The Man on the Mountaintop

Come to your senses
Come to your senses: Courtesy of the author.

Who still has files of their old work from 1982? (Hint: not this writer.)

Imagine my surprise this morning to receive an email via my Times of Israel blog with the subject line: “The Man on the Mountaintop” — being a poem written by me, evidently, forty years ago. The email message began with “Salamat, Deb” and was from a proud Palestinian woman with centuries-deep family roots in Jerusalem and a vividly articulated yearning for justice. Please, she urged, please post the poem, a copy of which she has kept since first reading it in 2015, she said. (The poem itself wasn’t in the message.) Awed by her initiative, humbled by this cri de coeur out of the blue, and with a vague memory of having written such a poem once upon a time, I was then further amazed to find it online in someone’s post from 2006, with a brief bio dating it all the way back to – yes – 1982. My own youthful passion for universal justice and the burning need to get it down on paper came flooding back to me.

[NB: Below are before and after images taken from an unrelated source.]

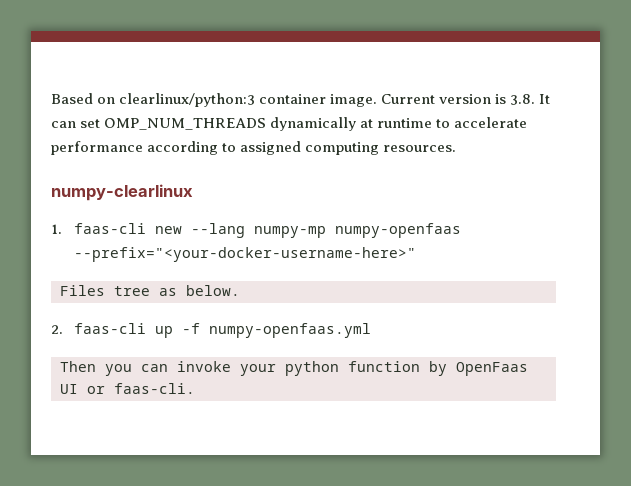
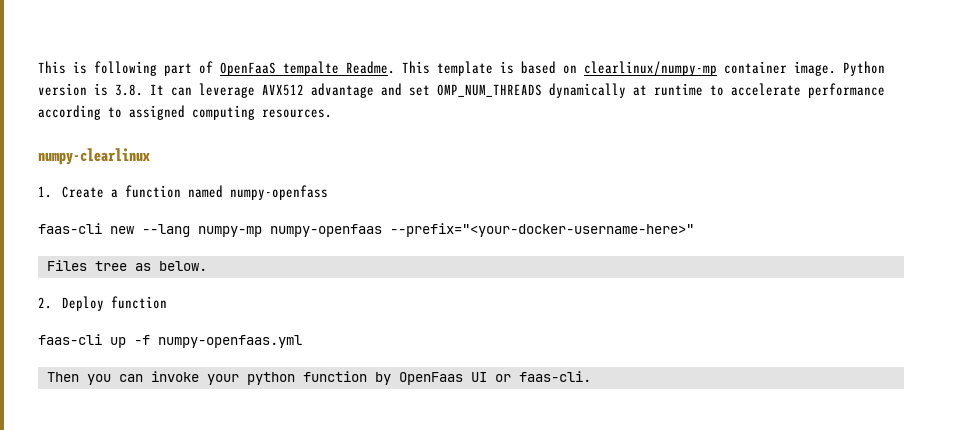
[51,93,256,107] Based on clearlinux/python:3 -> [38,61,717,76] This is following part of OpenFaaS tempalte Readme. This template is based on clearlinux/numpy-mp
[381,94,436,104] Current -> [843,61,885,76] Python
(76, 124) none -> [199,83,402,98] leverage AVX512 advantage and
(62, 229) none -> [62,185,329,200] Create a function named numpy-openfass //
(63, 329) none -> [62,296,168,311] Deploy function //

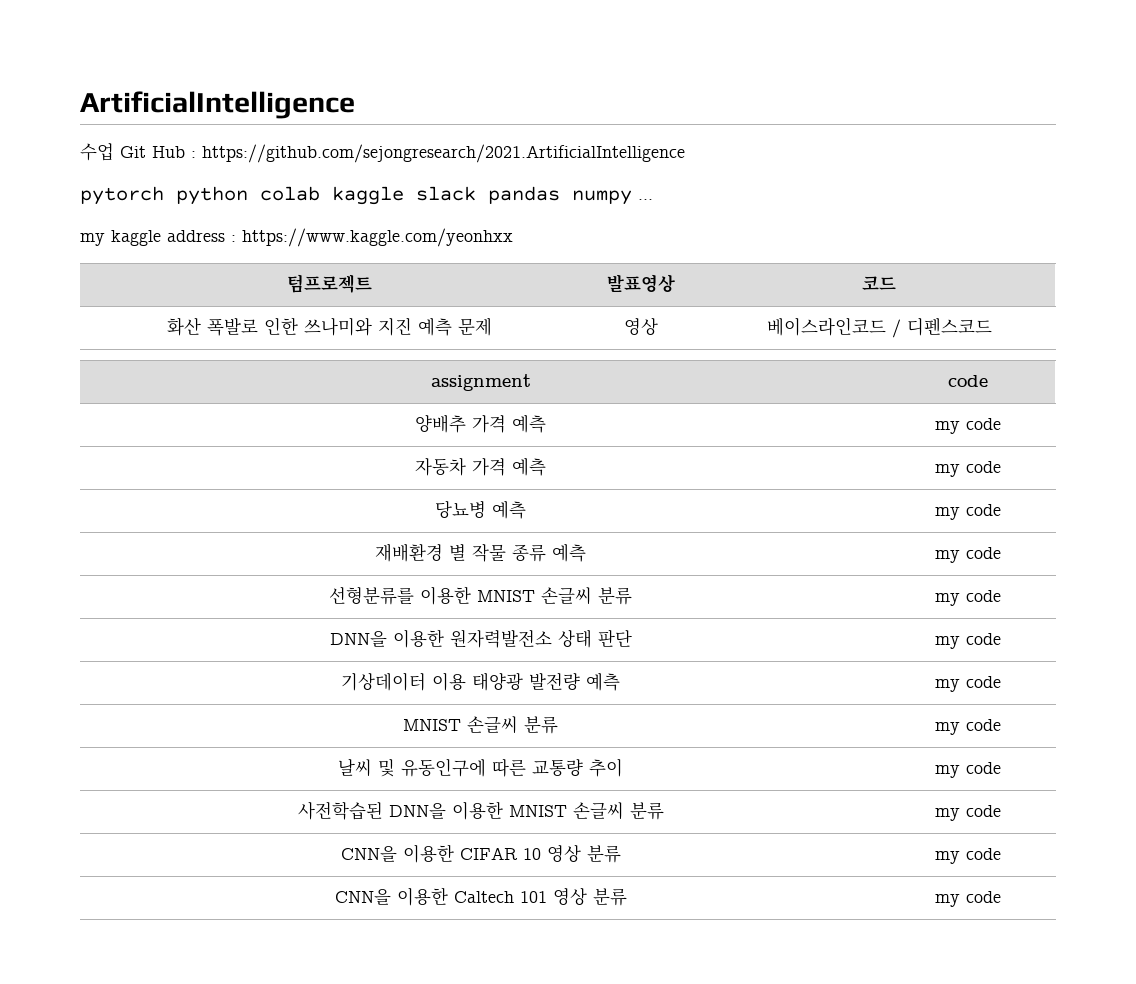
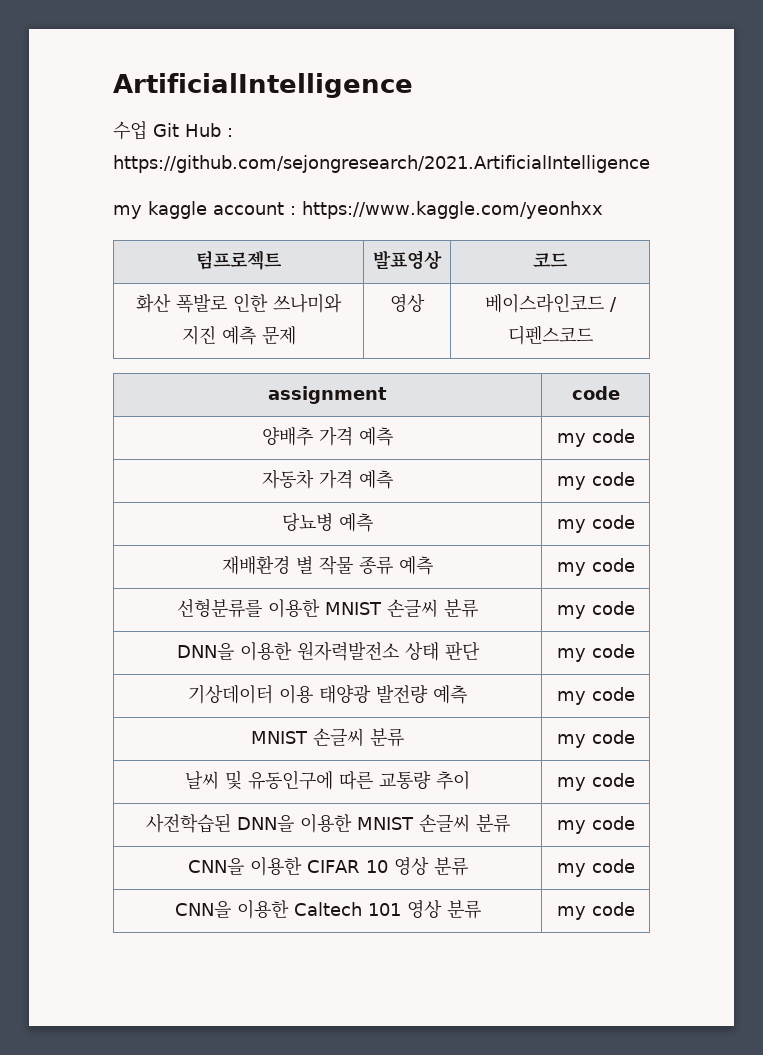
[80,186,653,205] // pytorch python colab kaggle slack pandas numpy ... -> (650, 164) none
[167,230,225,242] address -> [213,202,284,215] account

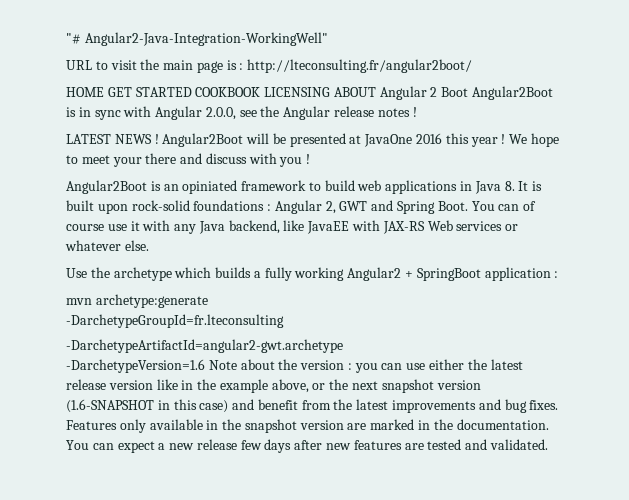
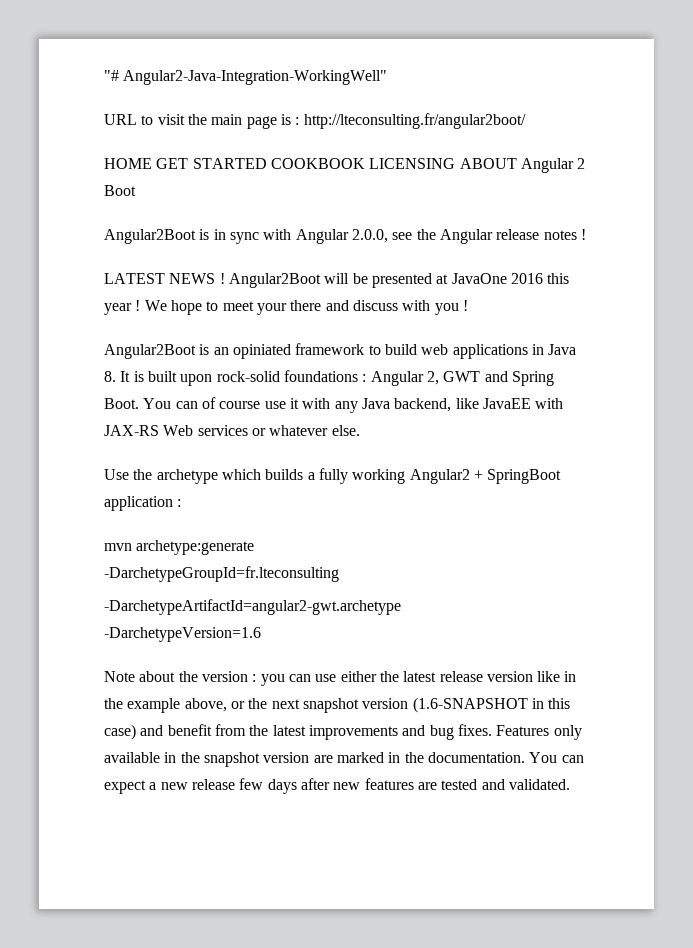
(469, 92) none -> (136, 190) //
(205, 366) none -> (261, 634) //

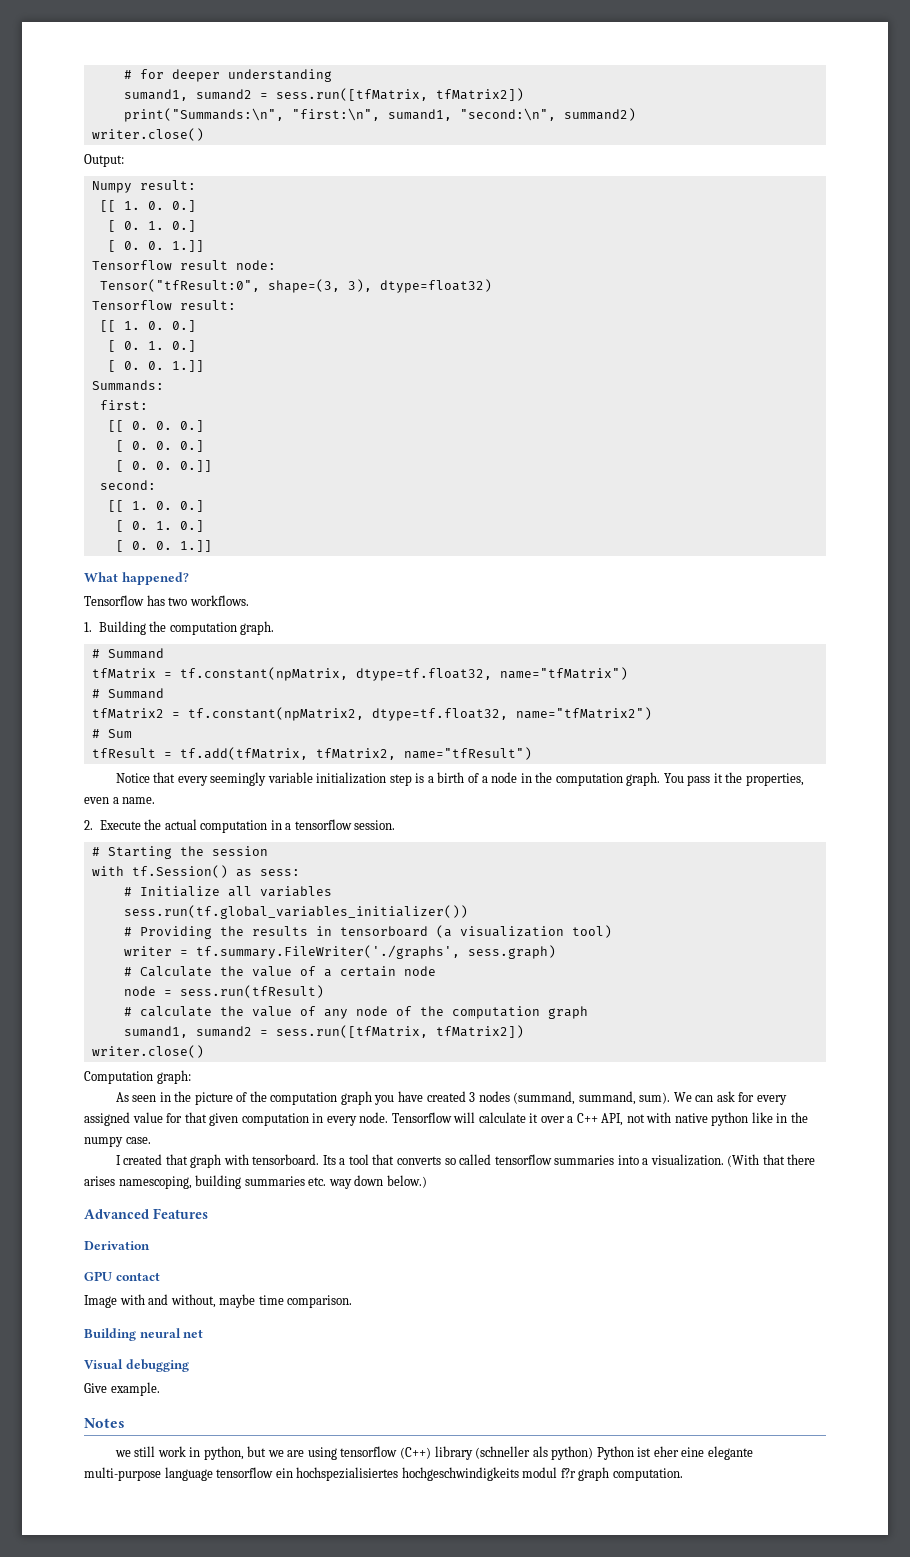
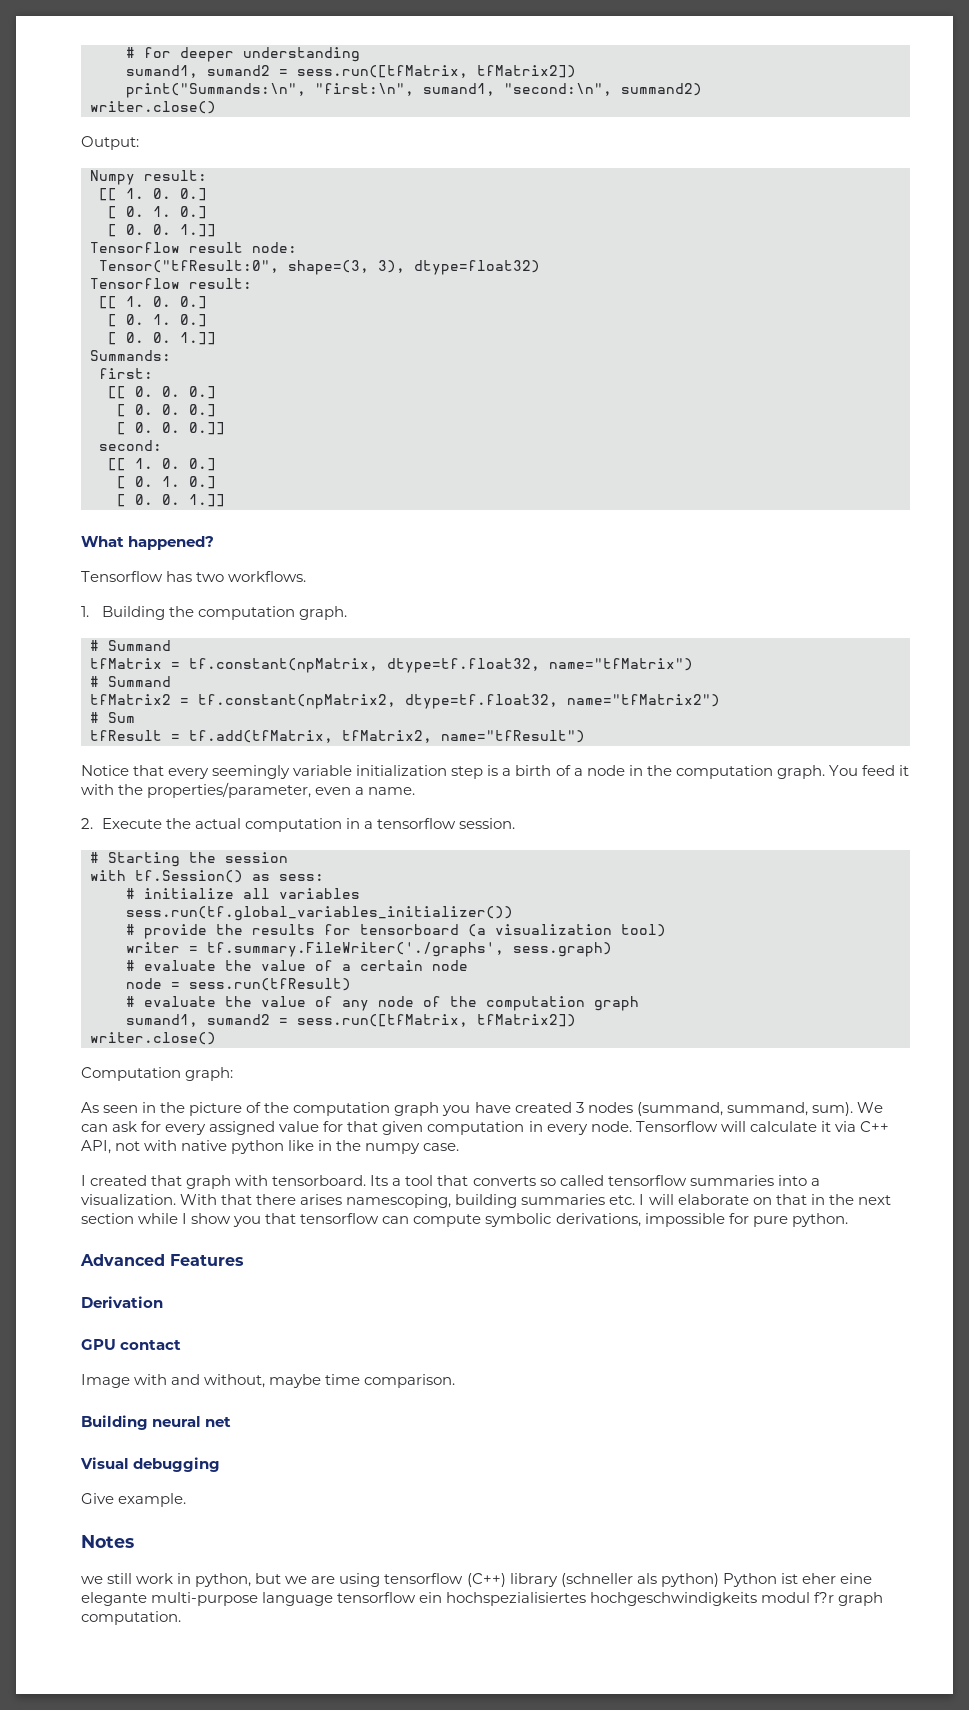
[687,772,804,786] pass it the properties, -> [861,765,909,776] [81,782,312,798] feed it with the properties/parameter,
[139,886,220,897] Initialize -> [144,888,234,899] initialize
[139,926,212,939] Providing -> [144,924,207,939] provide
[315,926,332,936] in -> [324,924,351,935] for
[139,966,212,977] Calculate -> [144,960,216,971] evaluate
[139,1006,212,1017] calculate -> [144,996,216,1007] evaluate
[540,1116,574,1123] over a -> [834,1121,856,1132] via
[727,1154,760,1167] (With -> [180,1194,218,1205] With
[328,1175,427,1189] way down below.) -> [639,1194,891,1205] [81,1213,848,1227] I will elaborate on that in the next section while I show you that tensorflow can compute symbolic derivations, impossible for pure python.

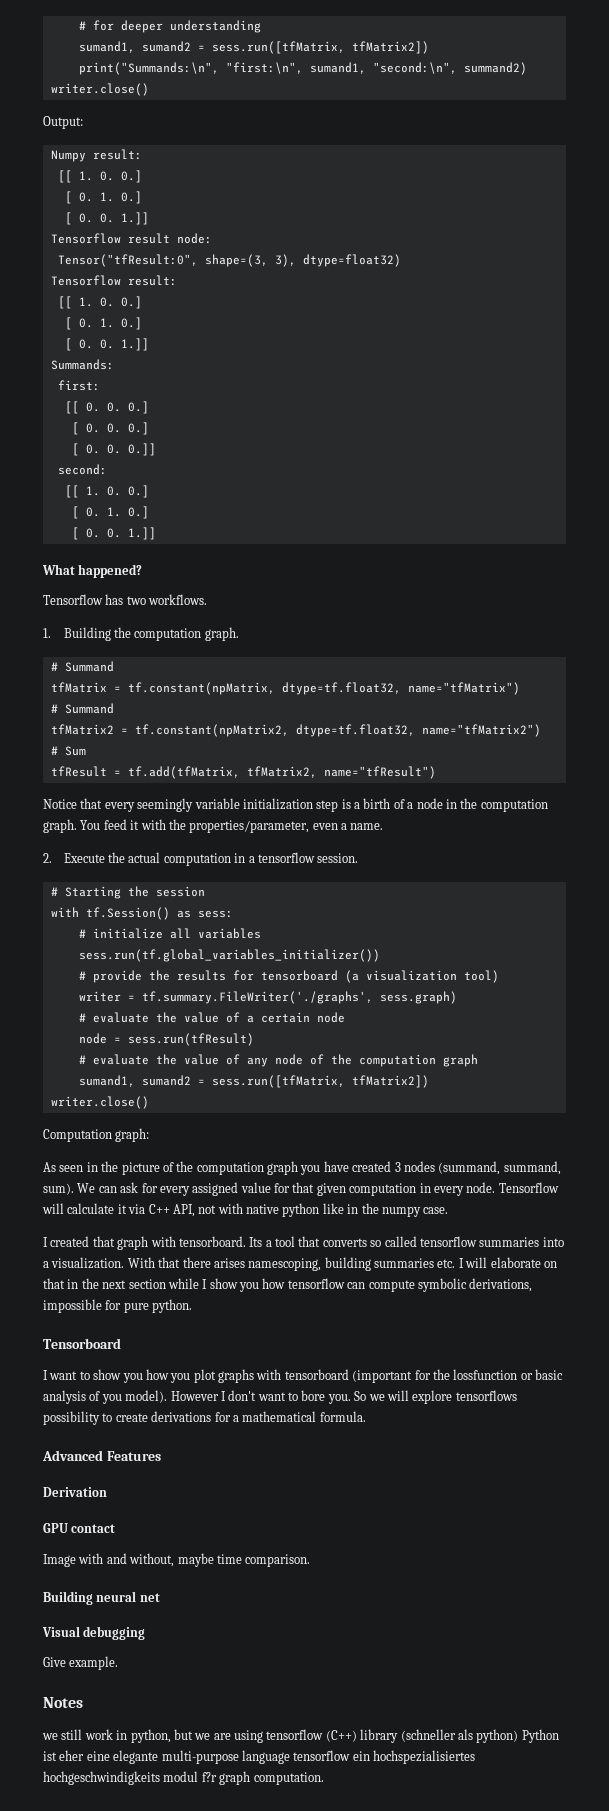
[265,1213,297,1224] that -> [262,1278,286,1289] how
(848, 1220) none -> [43,1338,121,1349] [43,1369,563,1383] [43,1390,517,1404] [43,1411,366,1425] // Tensorboard // I want to show you how you plot graphs with tensorboard (important for the lossfunction or basic analysis of you model). However I don't want to bore you. So we will explore tensorflows possibility to create derivations for a mathematical formula.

Next week is the start of this year’s spring season of Jewish mourning.

Holocaust Remembrance Day; Memorial Day for the Fallen; Israel mourns. For some of us, meanwhile, perhaps for many of us, this mourning time is anything but straightforward. Grief for the generations of our Jewish suffering from antiquity to the present day is inseparable from the gnawing awareness that our own suffering is only one long, tangled thread in the fabric of our shared story. Other threads tell of the suffering we have inflicted and are still inflicting on others, from Canaan to Qalandiya: because like our ancestors, we are fallible; because we are a work in progress; because we are human. This dismaying multiplex perspective lodges permanently in your consciousness once you risk the journey through the looking glass, all the way through, to experience in your deepest heart what is on the other side.

So, in a spirit of resilient hope for the ultimate dawn of one justice for all, in this land and every land – a hope I know I share with the reader who reached out to me today through the looking glass – here, reborn, is the poem. May our spring season of Jewish mourning travel a different path across our hearts this year — taking more and more of us through the looking glass to experience the other side and to do more, much more, and more urgently and creatively, toward equal justice and an end to needless suffering and death. Together we can become the change we have yearned for.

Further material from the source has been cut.